• **TO DO**: Below are records; count the lines that hold the string "index" and give only the count.

• **THE INPUT**:

┌──

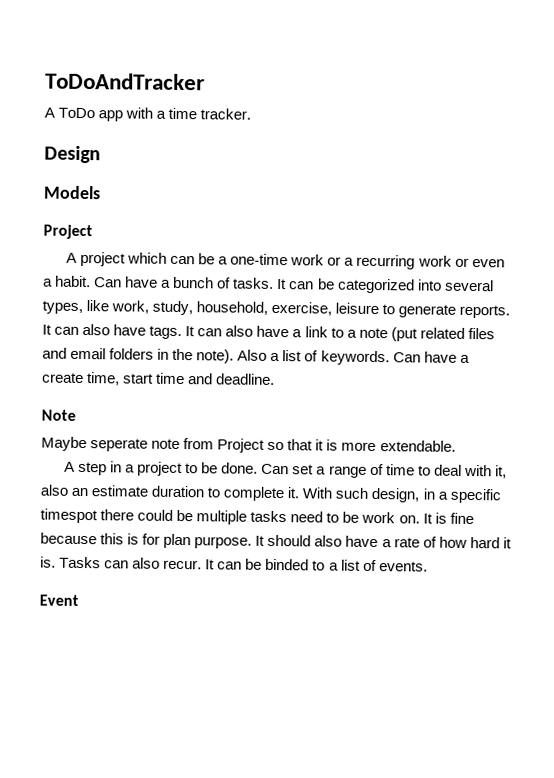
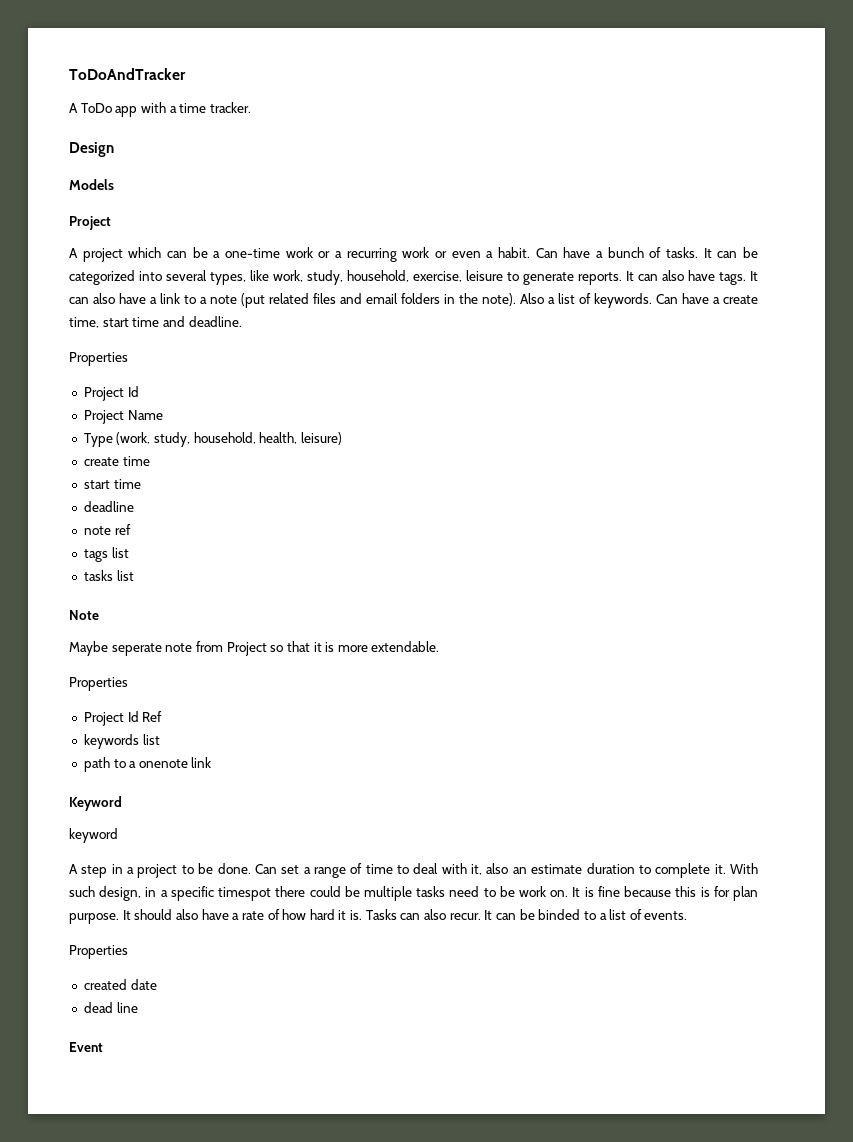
(276, 379) none -> [69,352,128,366] [83,386,139,401] [83,410,163,424] [83,432,343,447] [83,456,150,466] [83,479,141,489] [83,501,134,512] [83,524,131,535] [83,547,129,562] [83,570,134,581] // Properties // Project Id // Project Name // Type (work, study, household, health, leisure) // create time // start time // deadline // note ref // tags list // tasks list
(456, 446) none -> [69,677,128,691] [83,711,163,726] [83,734,160,749] [83,757,212,772] [69,796,122,811] [69,828,118,843] // Properties // Project Id Ref // keywords list // path to a onenote link // Keyword // keyword
(428, 566) none -> [69,945,128,959] [83,979,157,990] [83,1002,138,1013] // Properties // created date // dead line

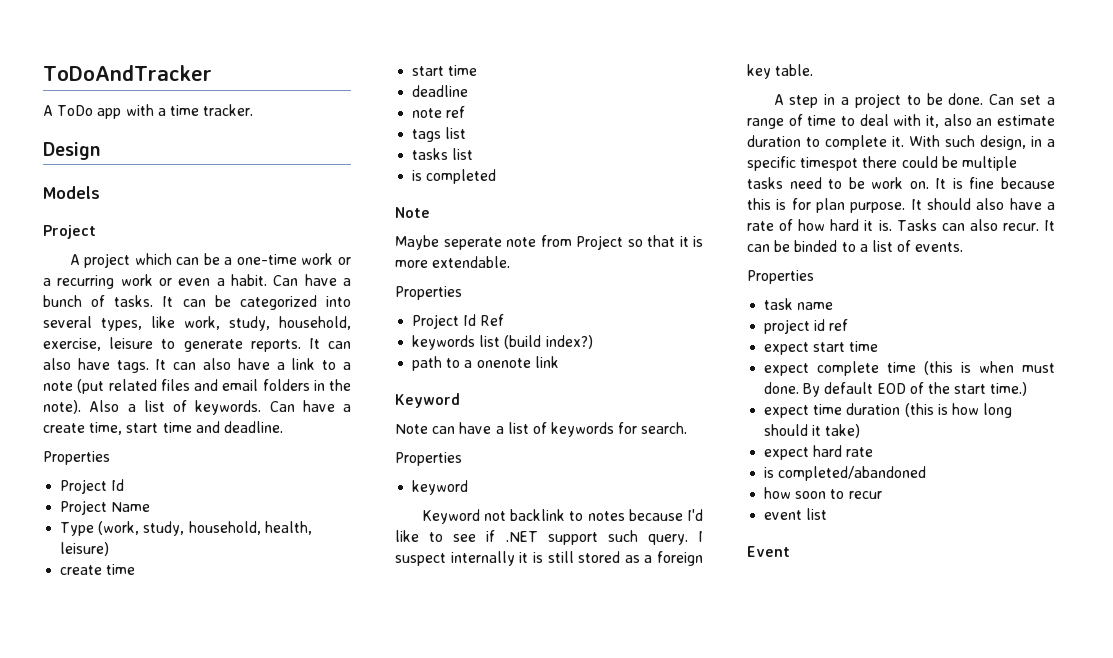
(134, 575) none -> [412,169,497,184] // is completed
(160, 739) none -> [504,335,593,349] (build index?)
[69,828,118,843] keyword -> [395,422,688,437] [395,452,462,466] [412,480,469,495] [421,509,703,524] [395,530,703,545] [395,551,703,566] [747,64,814,79] Note can have a list of keywords for search. // Properties // keyword // Keyword not backlink to notes because I'd like to see if .NET support such query. I suspect internally it is still stored as a foreign key table.
[83,979,157,990] [83,1002,138,1013] created date // dead line -> [764,298,834,310] [764,319,849,334] [764,341,879,355] [764,361,1055,376] [764,382,1028,397] [764,403,1013,418] [764,424,861,438] [764,445,874,460] [764,466,927,481] [764,487,882,499] [764,508,828,520] task name // project id ref // expect start time // expect complete time (this is when must done. By default EOD of the start time.) // expect time duration (this is how long should it take) // expect hard rate // is completed/abandoned // how soon to recur // event list

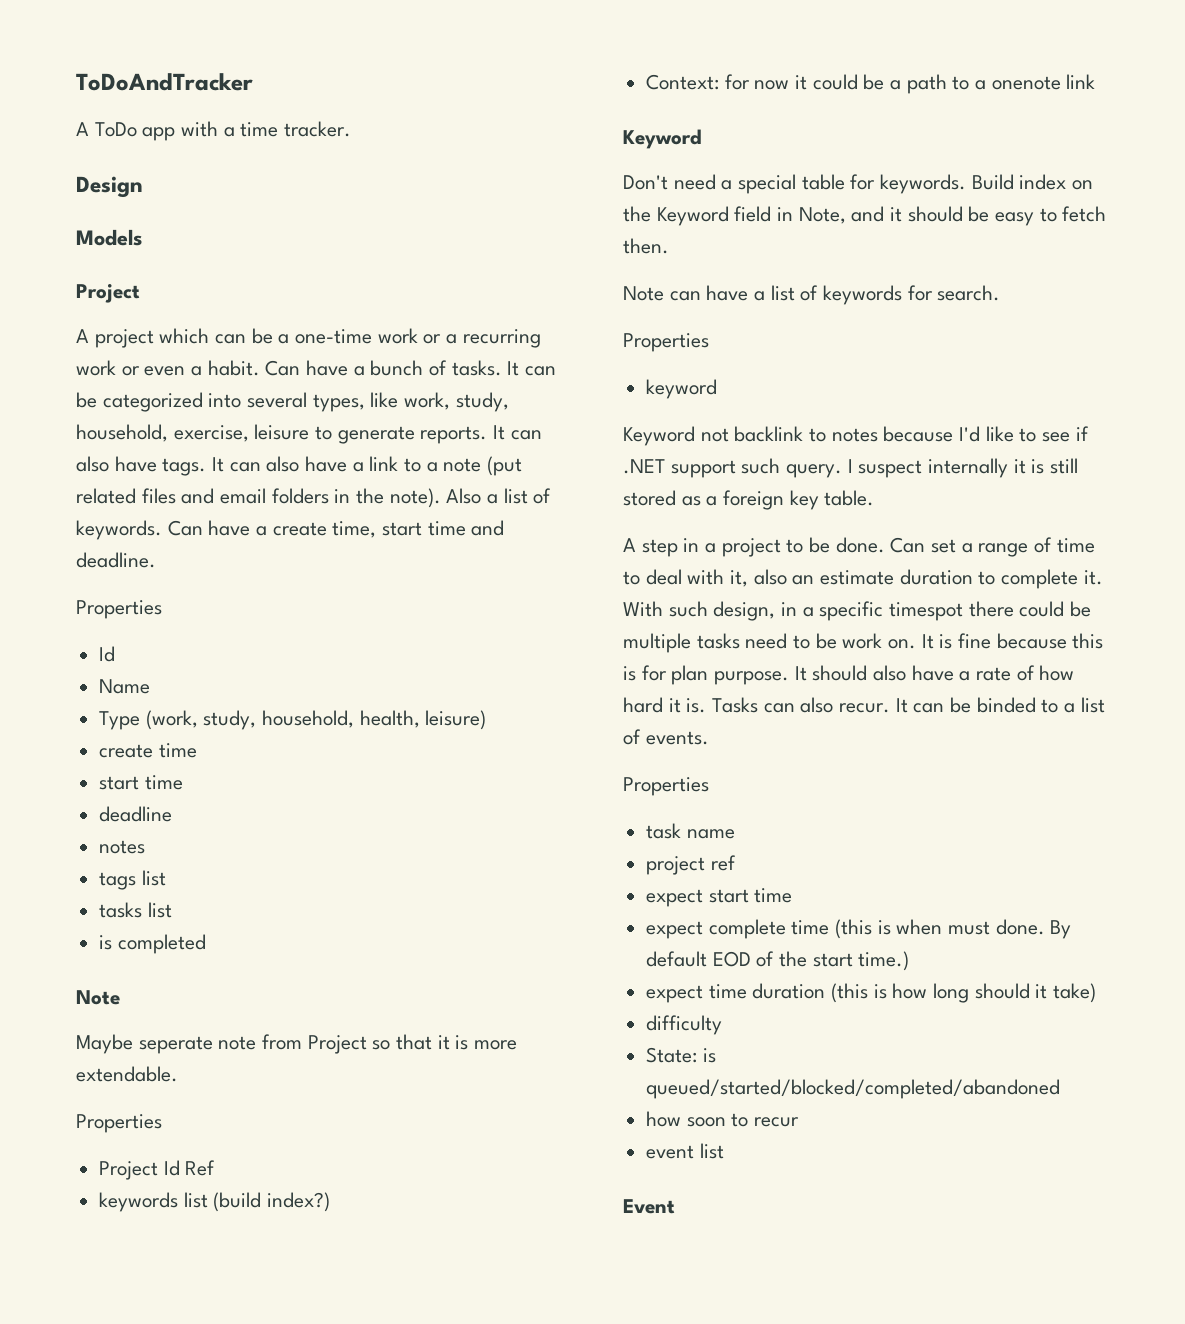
[60,479,108,494] Project -> (162, 609) none
[60,500,108,515] Project -> (116, 654) none
[412,106,466,118] note ref -> [99,840,146,854] notes
(593, 342) none -> [646,74,902,90] Context: for now it could be a
(460, 400) none -> [623,174,1094,194] [623,206,1107,226] [623,238,669,254] // Don't need a special table for keywords. Build index on the Keyword field in Note, and it should be easy to fetch then.
[814,319,826,331] id -> (706, 865) none
[764,445,874,460] [764,466,927,481] expect hard rate // is completed/abandoned -> [646,1015,723,1035] [646,1047,716,1063] [646,1079,1061,1099] difficulty // State: is queued/started/blocked/completed/abandoned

└──

• **OUTPUT OF THE TASK**: 2